Paused slightly below center now, she took another deep breath and searched again for the operator.  The red shirt sprang out at her.  To her horror, he was engaged in debate with a rather large woman in a pink muumuu who appeared determined to get into the next seat.  No-Neck was shaking his head fiercely and pointing up at the top car holding the boy.  By reflex Cierra glanced up. Her stomach clenched nervously as she saw the boy draped in half over his lap bar trying to sway the seat like a playground swing, his thin legs pumping back and forth.  Swallowing the sudden lump in her throat she searched below for the top-knot that belonged to the boy’s mother.  After a few seconds she gave up.  Everyone looked nearly identical from that height.  Then the boy began singing, loud and off-key, to the tune of Three Blind Mice.

“I love the ride… We’re going to die.  I love the ride.  You’re going to die!

Cierra stared at him, her spine rippling with alarm.  What kind of monster was he?  Her hands tightened around the bar across her legs and she pulled at it, testing the lock.  It was solid.  

The entire wheel shuddered as the drive suddenly engaged, dropping her seat abruptly downward several feet before stopping and humming in place.  Heart hammering in her chest, she  looked for the operator.  

No-Neck was holding tightly onto the lever that controlled the wheel, straining against it while yelling for help.  Pink Muumuu had managed to throw herself into the seat and the wheel had rolled on its own.  Craning herself around, Cierra could just see Pink Muumuu’s feet dangling too far off the ground for her to drop gently down.  Her ears felt like they were twitching in nervous ticks as the boy laughed overhead and continued to sing his made up song.
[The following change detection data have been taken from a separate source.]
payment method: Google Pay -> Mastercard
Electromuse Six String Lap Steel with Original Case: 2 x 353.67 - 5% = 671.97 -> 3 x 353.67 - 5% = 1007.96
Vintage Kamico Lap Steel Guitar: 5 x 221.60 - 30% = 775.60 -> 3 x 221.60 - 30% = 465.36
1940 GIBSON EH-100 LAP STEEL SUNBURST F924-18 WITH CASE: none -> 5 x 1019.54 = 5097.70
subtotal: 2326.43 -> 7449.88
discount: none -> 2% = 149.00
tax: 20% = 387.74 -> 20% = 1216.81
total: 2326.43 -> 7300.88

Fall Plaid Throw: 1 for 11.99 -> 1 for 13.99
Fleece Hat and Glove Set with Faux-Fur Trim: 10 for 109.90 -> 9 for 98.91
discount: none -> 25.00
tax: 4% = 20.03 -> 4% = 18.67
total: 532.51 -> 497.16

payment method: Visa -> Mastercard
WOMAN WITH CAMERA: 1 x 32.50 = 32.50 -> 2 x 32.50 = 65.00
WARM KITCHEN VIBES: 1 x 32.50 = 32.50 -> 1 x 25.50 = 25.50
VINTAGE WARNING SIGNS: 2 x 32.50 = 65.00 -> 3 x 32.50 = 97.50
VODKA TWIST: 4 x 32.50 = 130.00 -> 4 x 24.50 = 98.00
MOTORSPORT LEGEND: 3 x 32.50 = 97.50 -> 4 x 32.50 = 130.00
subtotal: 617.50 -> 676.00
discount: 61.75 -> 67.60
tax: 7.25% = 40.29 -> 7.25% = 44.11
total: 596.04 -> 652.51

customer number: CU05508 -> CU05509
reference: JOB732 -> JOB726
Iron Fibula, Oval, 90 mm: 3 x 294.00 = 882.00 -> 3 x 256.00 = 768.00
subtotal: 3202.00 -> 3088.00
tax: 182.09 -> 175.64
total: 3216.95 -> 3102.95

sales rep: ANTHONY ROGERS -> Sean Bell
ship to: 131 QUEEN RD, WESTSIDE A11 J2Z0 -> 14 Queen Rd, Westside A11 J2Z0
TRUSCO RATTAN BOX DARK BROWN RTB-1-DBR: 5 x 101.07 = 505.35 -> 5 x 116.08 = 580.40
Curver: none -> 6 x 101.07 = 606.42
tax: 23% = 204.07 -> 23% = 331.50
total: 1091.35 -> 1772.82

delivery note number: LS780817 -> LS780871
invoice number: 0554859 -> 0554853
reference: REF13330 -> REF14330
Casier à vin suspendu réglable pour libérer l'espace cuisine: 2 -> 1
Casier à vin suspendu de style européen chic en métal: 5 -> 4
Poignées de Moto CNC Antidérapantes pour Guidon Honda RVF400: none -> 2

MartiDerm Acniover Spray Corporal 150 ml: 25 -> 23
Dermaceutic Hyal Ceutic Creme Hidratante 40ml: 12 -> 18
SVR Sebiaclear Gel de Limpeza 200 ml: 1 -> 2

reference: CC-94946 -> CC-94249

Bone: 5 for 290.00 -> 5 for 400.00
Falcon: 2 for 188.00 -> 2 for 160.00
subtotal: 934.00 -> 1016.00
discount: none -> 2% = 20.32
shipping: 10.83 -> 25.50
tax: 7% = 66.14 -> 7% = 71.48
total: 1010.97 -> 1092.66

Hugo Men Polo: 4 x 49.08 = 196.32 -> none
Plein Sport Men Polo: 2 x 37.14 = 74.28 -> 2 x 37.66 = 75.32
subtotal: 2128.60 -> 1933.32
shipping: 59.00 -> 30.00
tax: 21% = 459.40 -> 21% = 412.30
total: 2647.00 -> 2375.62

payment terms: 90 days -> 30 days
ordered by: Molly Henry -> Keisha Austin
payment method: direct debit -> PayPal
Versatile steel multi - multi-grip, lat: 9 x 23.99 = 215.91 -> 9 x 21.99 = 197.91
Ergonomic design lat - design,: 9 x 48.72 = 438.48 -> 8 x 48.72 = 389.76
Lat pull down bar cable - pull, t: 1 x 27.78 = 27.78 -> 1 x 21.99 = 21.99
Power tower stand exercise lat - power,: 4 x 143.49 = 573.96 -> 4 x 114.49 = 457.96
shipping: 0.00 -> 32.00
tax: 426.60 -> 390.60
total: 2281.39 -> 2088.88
Cierra felt herself losing control.  Her thoughts, formerly a panicked jumble, swept together like the eye of a hurricane and fixed on the child.

“Knock that crap off!”  

Surprise slackened his features for a moment and his jaw swung open.  The forced turn of the wheel had brought him almost directly over top of her.  They stared each other down for a few seconds and she watched the thoughts jostle through his young mind.  His jaw snapped shut and he smiled sweetly.

“Make me.”

A flurry of activity erupted below as workers came running to assist No-neck.  Forgetting about the boy for a moment, she stared downward as three men swarmed toward Pink Muumuu and began heaving on the car, trying to pull it forward and down. Pink Muumuu wasn’t helping, instead she began shrieking and carrying on like she was the victim of a planned accident.  Fascinated by the absurdity of it all Cierra forgot, for a moment, about the miniature menace above until something splatted on the top of her head.  Raising a hand to her crown she felt dampness. Still hanging over his lap bar, the boy had a long string of drool oozing from his bottom lip, ready to fall.  Her last few layers of fear shattered away.  Squirming like a trapped slug she struggled to free herself from the lap bar while spitting threats at the boy.

“I’m going to toss your ass to the ground  You will be nothing but a memory strewn at your mother’s feet!!”  

There just enough room for her drag her legs sideways onto the seat.  By pressing her back against the side she was able to wiggle herself free.  Completely ignoring the rocking of both her seat and the wheel, she tucked her feet beneath her and looked at the support structure.  There were plenty of cross pieces for her to climb.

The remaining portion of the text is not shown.